Мы простимся на мосту (Муравьева) - страница 75

– А ну, подымайся! Тут спать не положено!

Барченко не допускал и мысли, что Дина могла бы работать на них. При этом, как только он вспоминал, что она подписала эту бумагу, брезгливость его наполняла. Брезгливость! Мозг проваливался в глубокую впадину животного страха, и никакие доводы не помогали. Не ею, конечно, не Диной он брезговал, но всей тою гадостью, слизью и кровью, в какую ее затянули.

На двенадцатый день профессору Барченко принесли телеграмму от профессора Бехтерева, который сообщал, что приезжает в Москву по делам своего института и очень желал бы встретиться и поговорить. Алексей Валерьянович меньше всего хотел бы встречаться и разговаривать с кем бы то ни было из своих прошлых коллег и особенно с Бехтеревым, который всегда производил на него впечатление человека, готового на любое унижение, лишь бы выжить. И нужно же было сейчас, когда Барченко начал сползать туда же, куда постепенно сползли почти все – а именно в эти вот впадины страха, – к нему торопился из Питера Бехтерев!

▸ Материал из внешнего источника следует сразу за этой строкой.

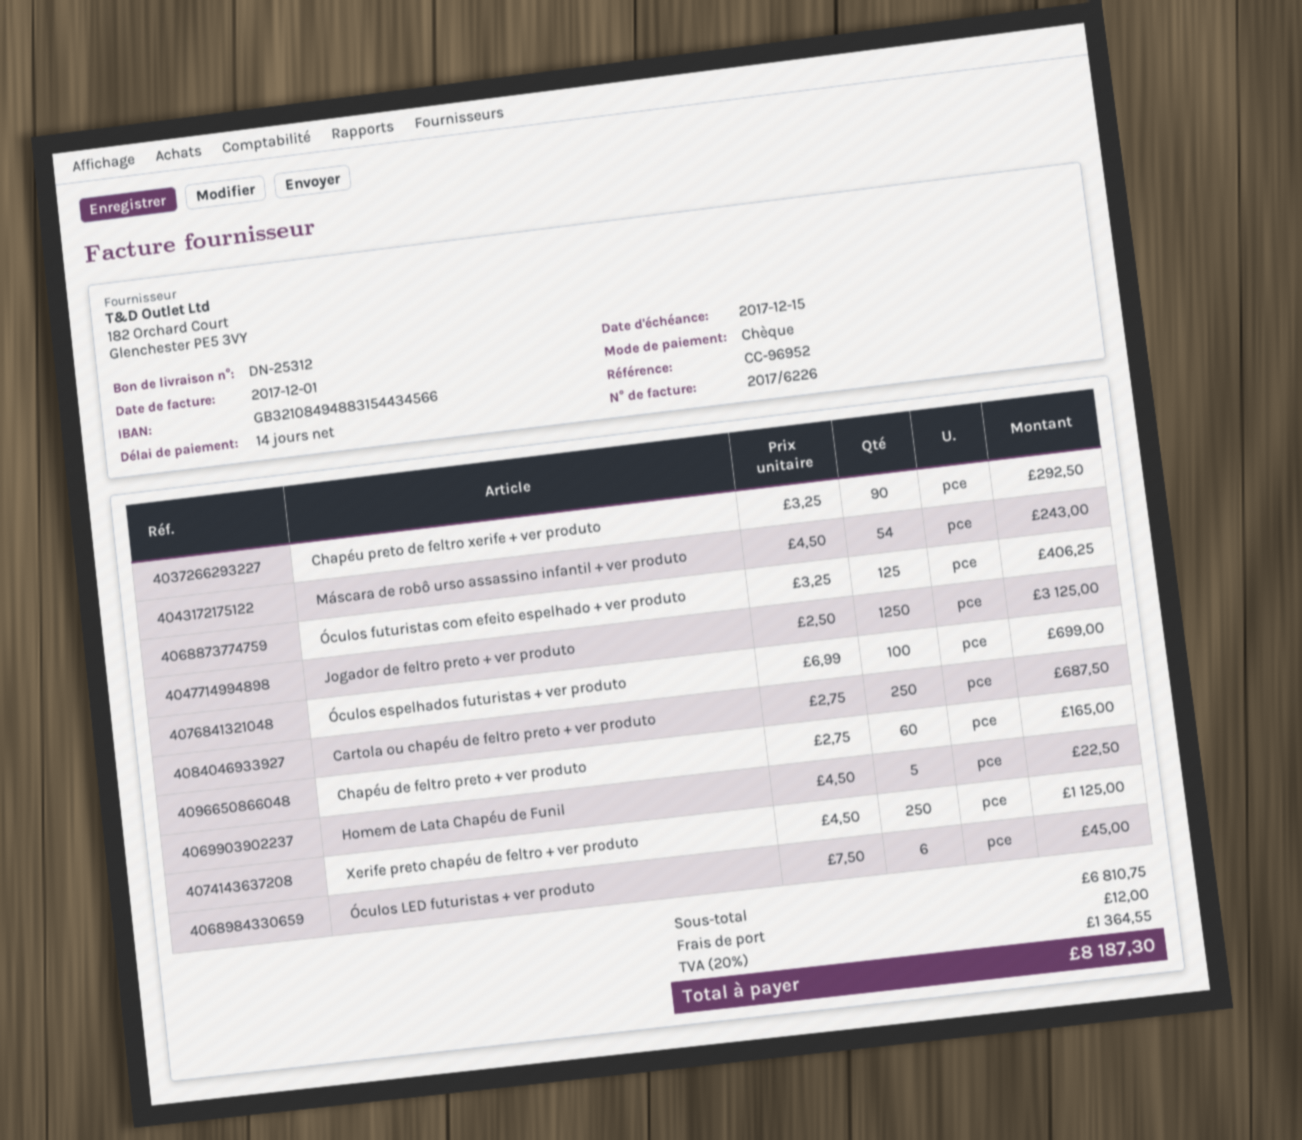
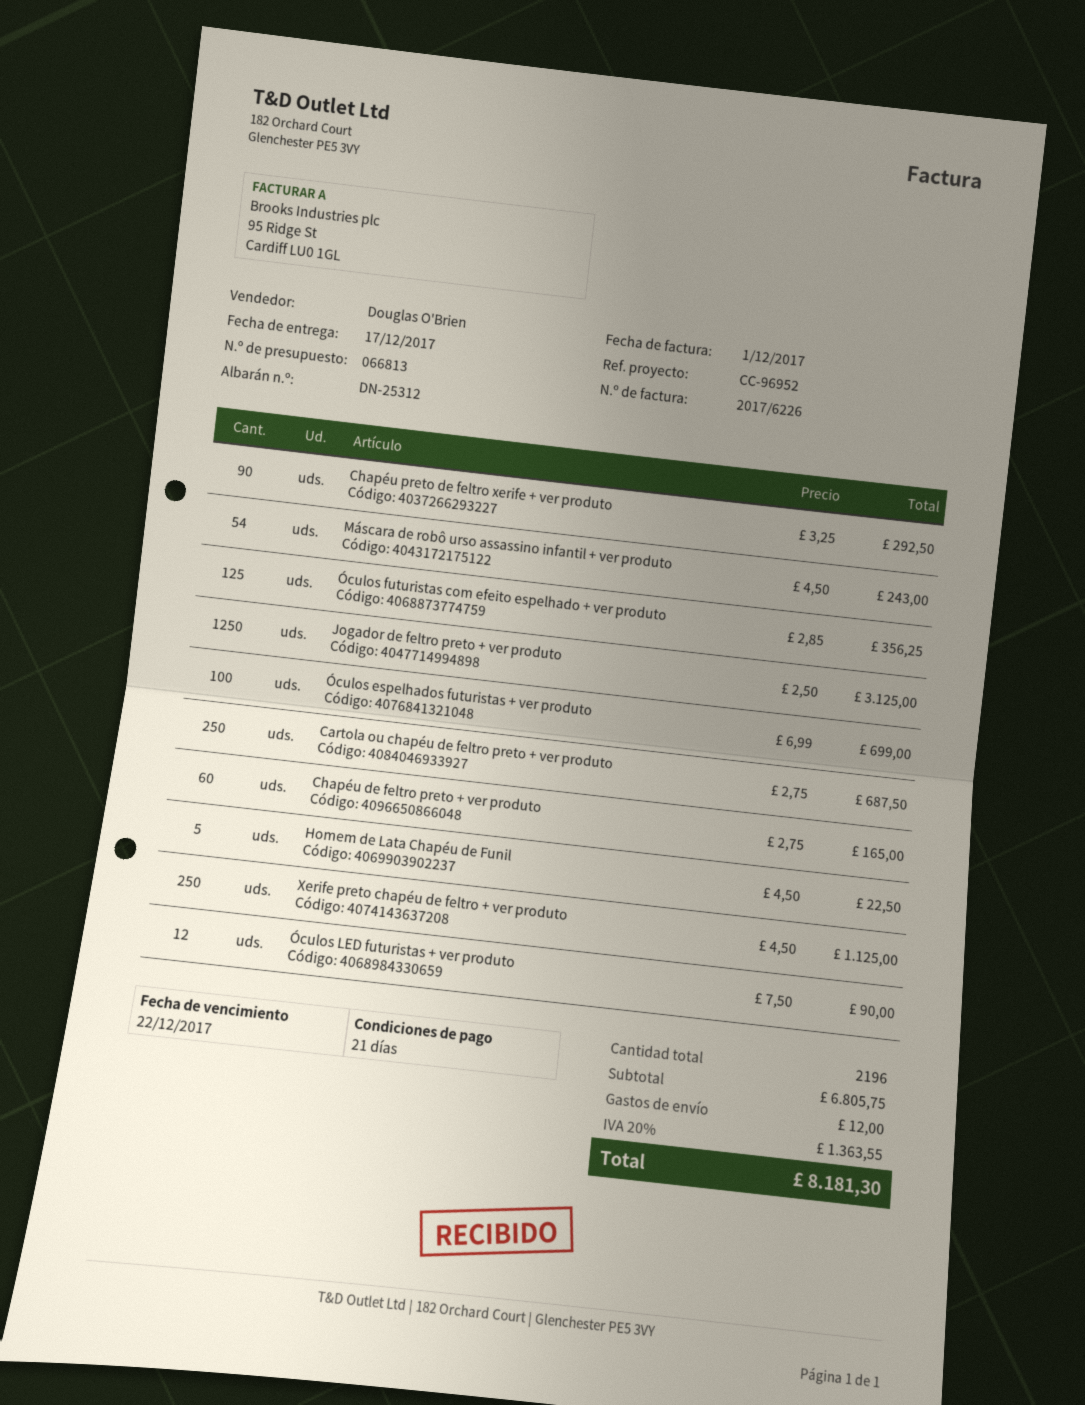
payment terms: 14 days -> 21 days
due date: 2017-12-15 -> 2017-12-22
Óculos futuristas com efeito espelhado + ver produto: 125 x 3.25 = 406.25 -> 125 x 2.85 = 356.25
Óculos LED futuristas + ver produto: 6 x 7.50 = 45.00 -> 12 x 7.50 = 90.00
subtotal: 6810.75 -> 6805.75
tax: 20% = 1364.55 -> 20% = 1363.55
total: 8187.30 -> 8181.30

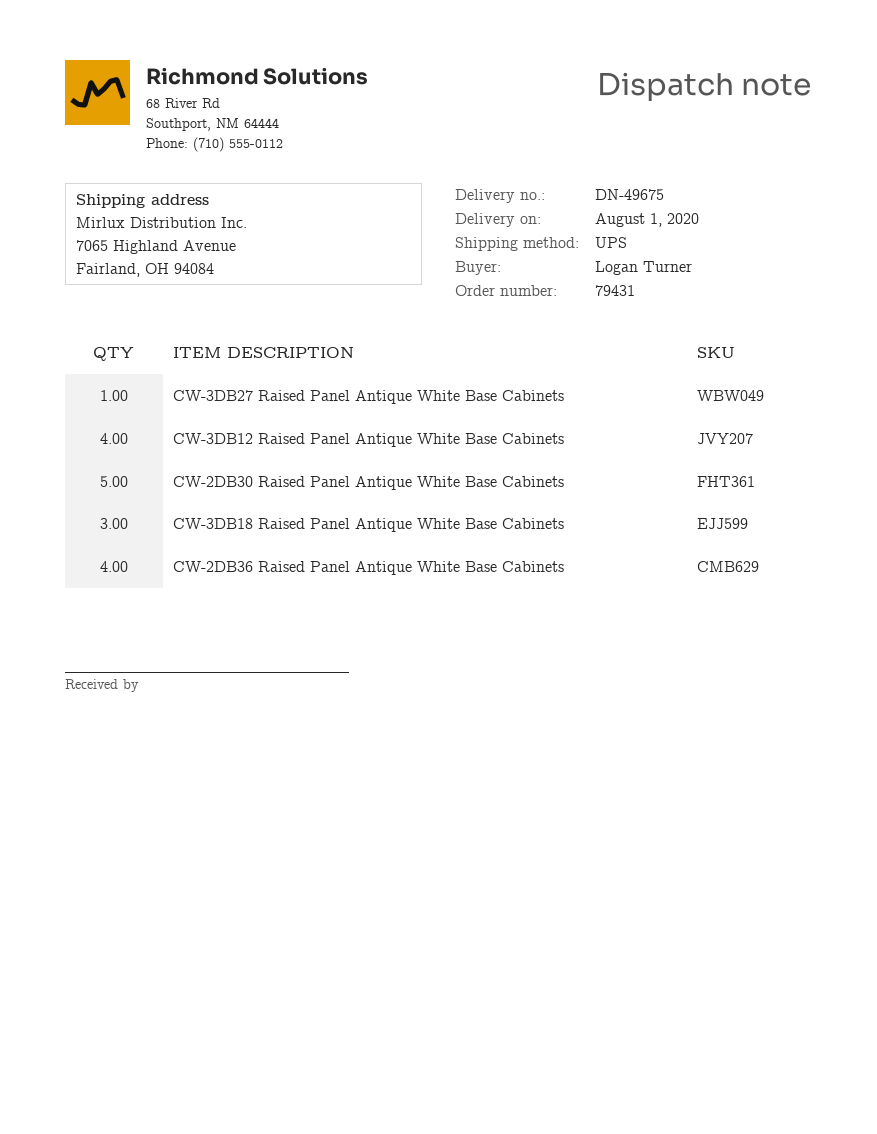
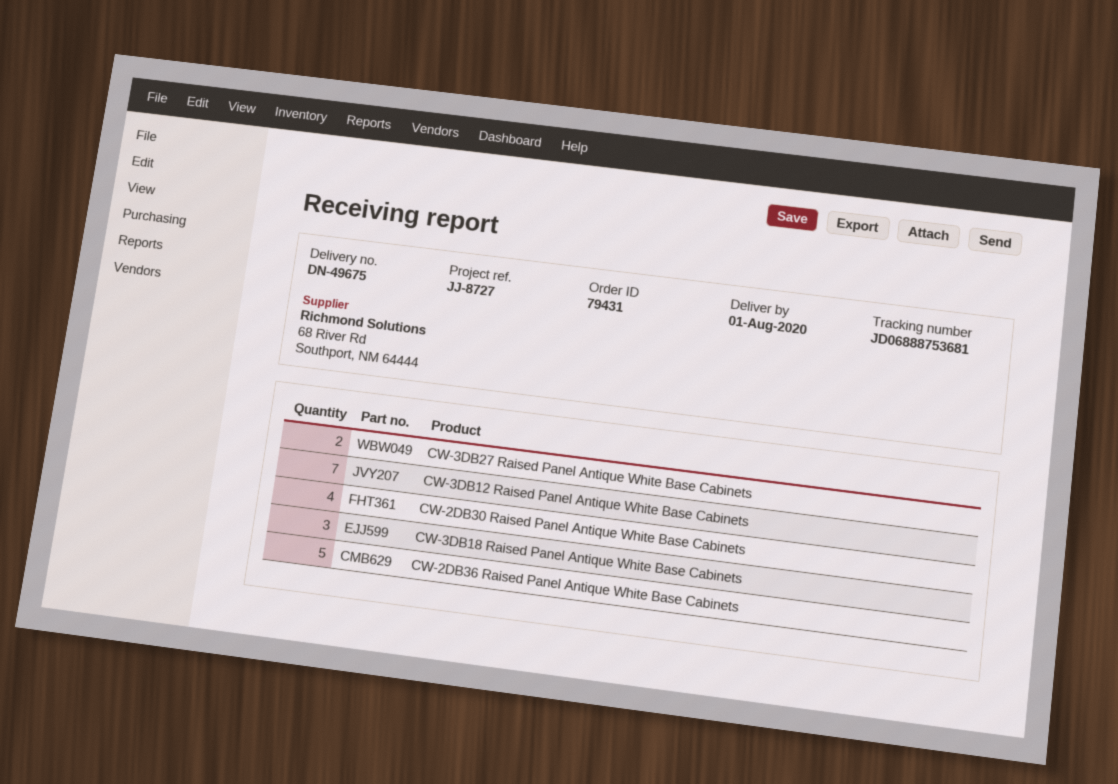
CW-3DB27 Raised Panel Antique White Base Cabinets: 1 -> 2
CW-3DB12 Raised Panel Antique White Base Cabinets: 4 -> 7
CW-2DB30 Raised Panel Antique White Base Cabinets: 5 -> 4
CW-2DB36 Raised Panel Antique White Base Cabinets: 4 -> 5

В пятницу днем они встретились. Бехтерев, которого он последний раз видел полтора года назад, выглядел почти стариком. Куда-то исчезли его постоянная свежесть и сила, подмигиванья, энергичная живость. Маленькие глаза, всегда маслянисто и бодро блестевшие, смотрели угрюмо.

– Ну, что? Может, водочки выпьем? – спросил он, по-прежнему подмигивая, но ничего похожего на знакомую веселость не получилось. – Вы здесь на дотации?

– Но водка мне вроде бы не полагается, – ответил Барченко.

– Водка у человека всегда должна быть своя, иначе он – как это сказано? – вошь недобитая…

– Где сказано?

– У Достоевского, где же еще? Раскольников всех там во вши зачисляет… Пускай закусить нам тогда принесут. А вот она, водка. С морозца, хорошая…

Он достал из портфеля бутылку, поставил на середину стола и, помаргивая короткими густыми ресницами, плотно уселся на диване. Горничная, немолодая, с порочным вызывающим лицом, принесла закуску, расставила тарелки и ушла, оглядываясь и виляя крупными бедрами.

– Следят тут за вами? – понижая голос, спросил Бехтерев.

Барченко пожал плечами.

– Алексей Валерьяныч! – Бехтерев разлил водку по большим граненым стаканам. – Вы меня, голубчик, не бойтесь, а? Я сам по уши в дерьме сижу, мы с вами оба хорошо-о-о вляпались! Что они вас обратно-то с Кольского отозвали? Чем вы им не угодили? Меряченье видели?

– Сколько угодно, – отмахнулся Барченко.

– Вот-вот! – кивнул Бехтерев. – Они, вы знаете, чего напугались? Того, что вы этим гипнозом один втихомолку овладеете. Вот чего! А как же? Вас лопари как родного приняли, они люди добрые, простодушные, язык вы их знаете… Кто за вас поручится? Чекист, что ли, этот?